Ellen DeGeneres jest bez wątpienia ikoną światowej popkultury. Dziennikarka cieszyła się ogromną sympatią oraz popularnością wśród widzów. Szramą na jej idealnym wizerunku były doniesienia o pracy za kulisami jej show. Skandal wybuchł w czasie pandemii koronawirusa. Oskarżano prowadzącą o stworzenie toksycznego miejsca pracy, wskutek czego z produkcją pożegnało się trzech producentów: Jonathan Norman, Ed Glavin i Kevin Leman, a sama Ellen zaczęła nowy sezon od publicznych przeprosin w stosunku do kolegów i koleżanek z produkcji.
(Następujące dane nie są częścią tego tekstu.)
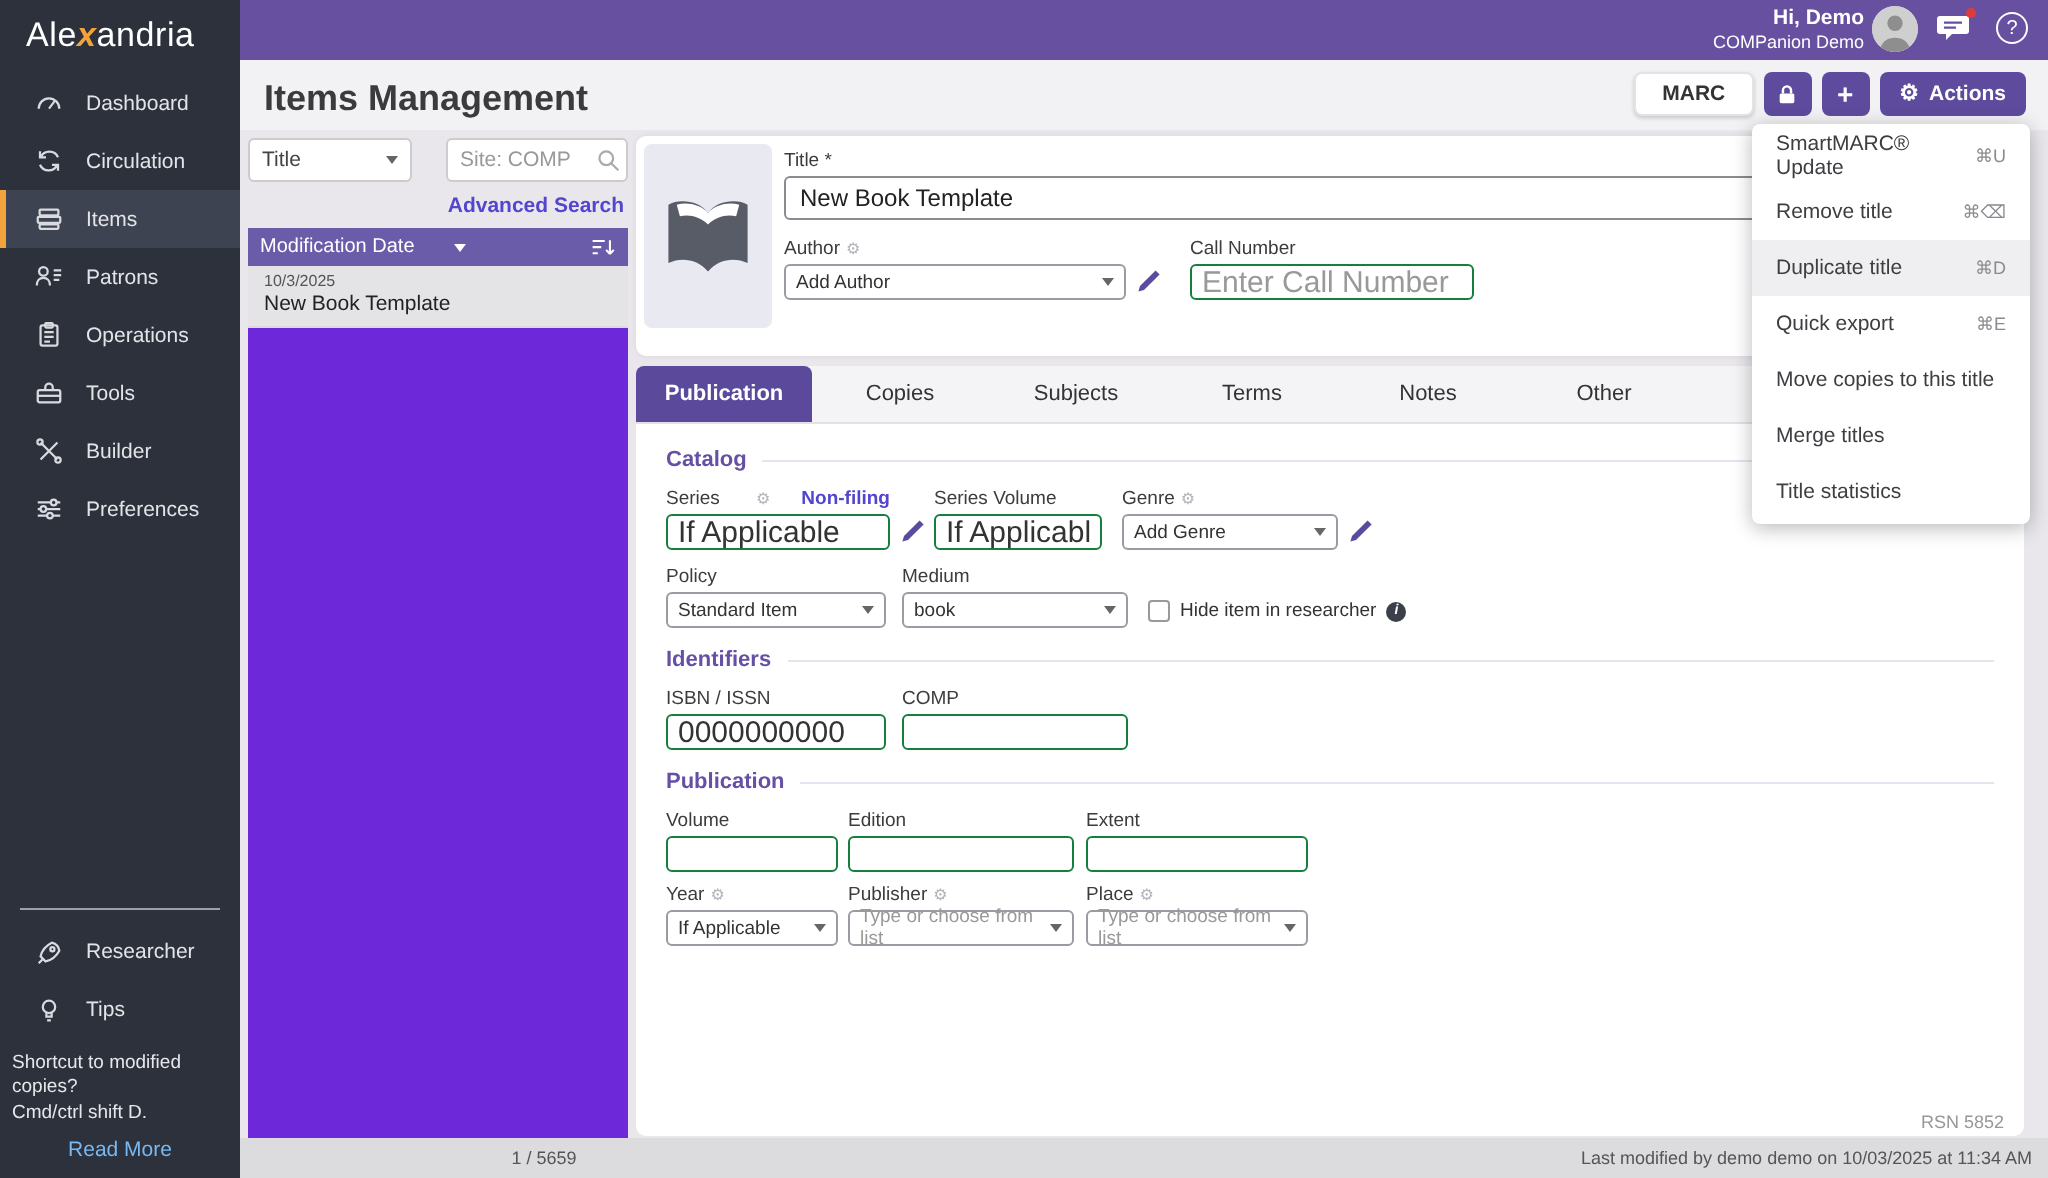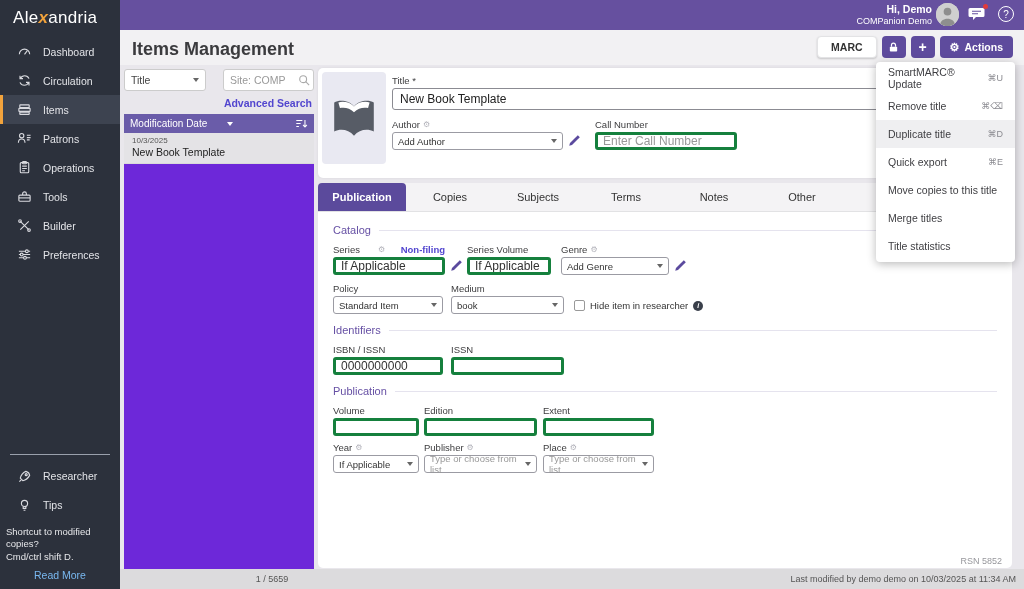"Enter Call Number" .inp { border: 3px solid #15803d -> 1px solid #15803d; font-size: 12px -> 15px }
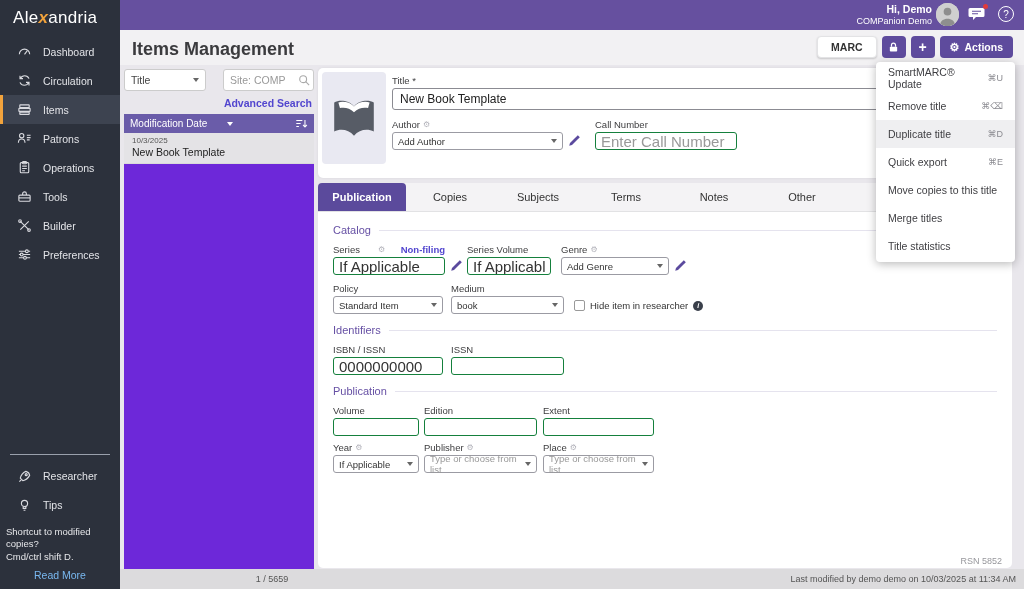"Catalog" .sec-title { font-weight: normal -> bold }
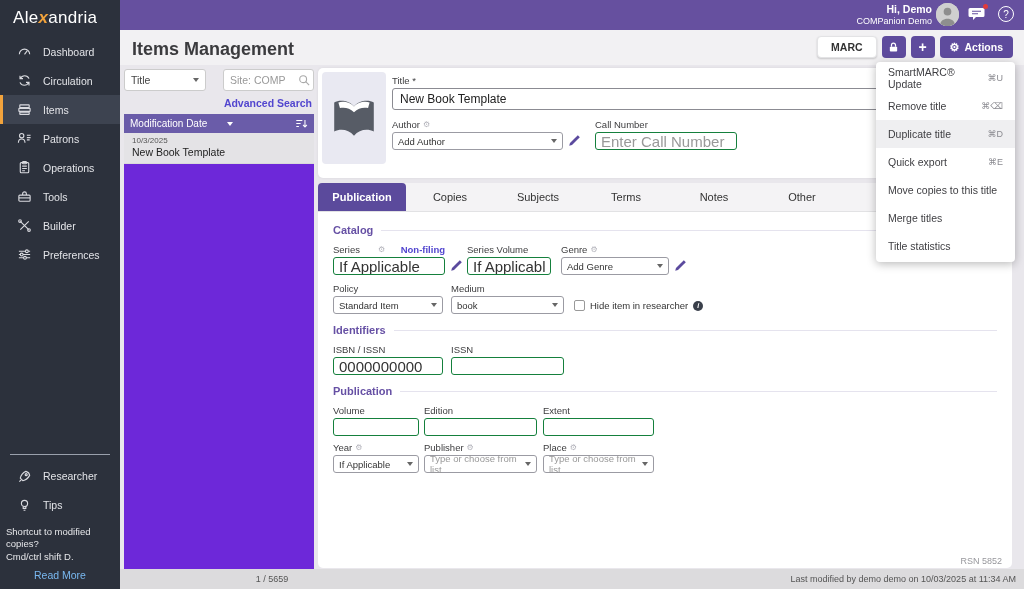"ISSN" div.f-label { text: ISSN -> COMP }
Zła passa Ellen zaczęła się ponad rok temu, gdy wyszło na jaw, że na planie panuje bardzo zła atmosfera. Niektórzy pracownicy skarżyli się, że od początku pandemii nie otrzymywali wynagrodzenia. Co więcej, miało dochodzić nawet do dyskryminacji rasowej pracowników.
Jak się okazuje, program Ellen już wkrótce na dobre zniknie z anteny, co potwierdziła sama zainteresowana w rozmowie z "The Hollywood Reporter". Przyznała, że nadal kocha swoje show, ale nie jest ono już dla niej żadnym wyzwaniem zawodowym.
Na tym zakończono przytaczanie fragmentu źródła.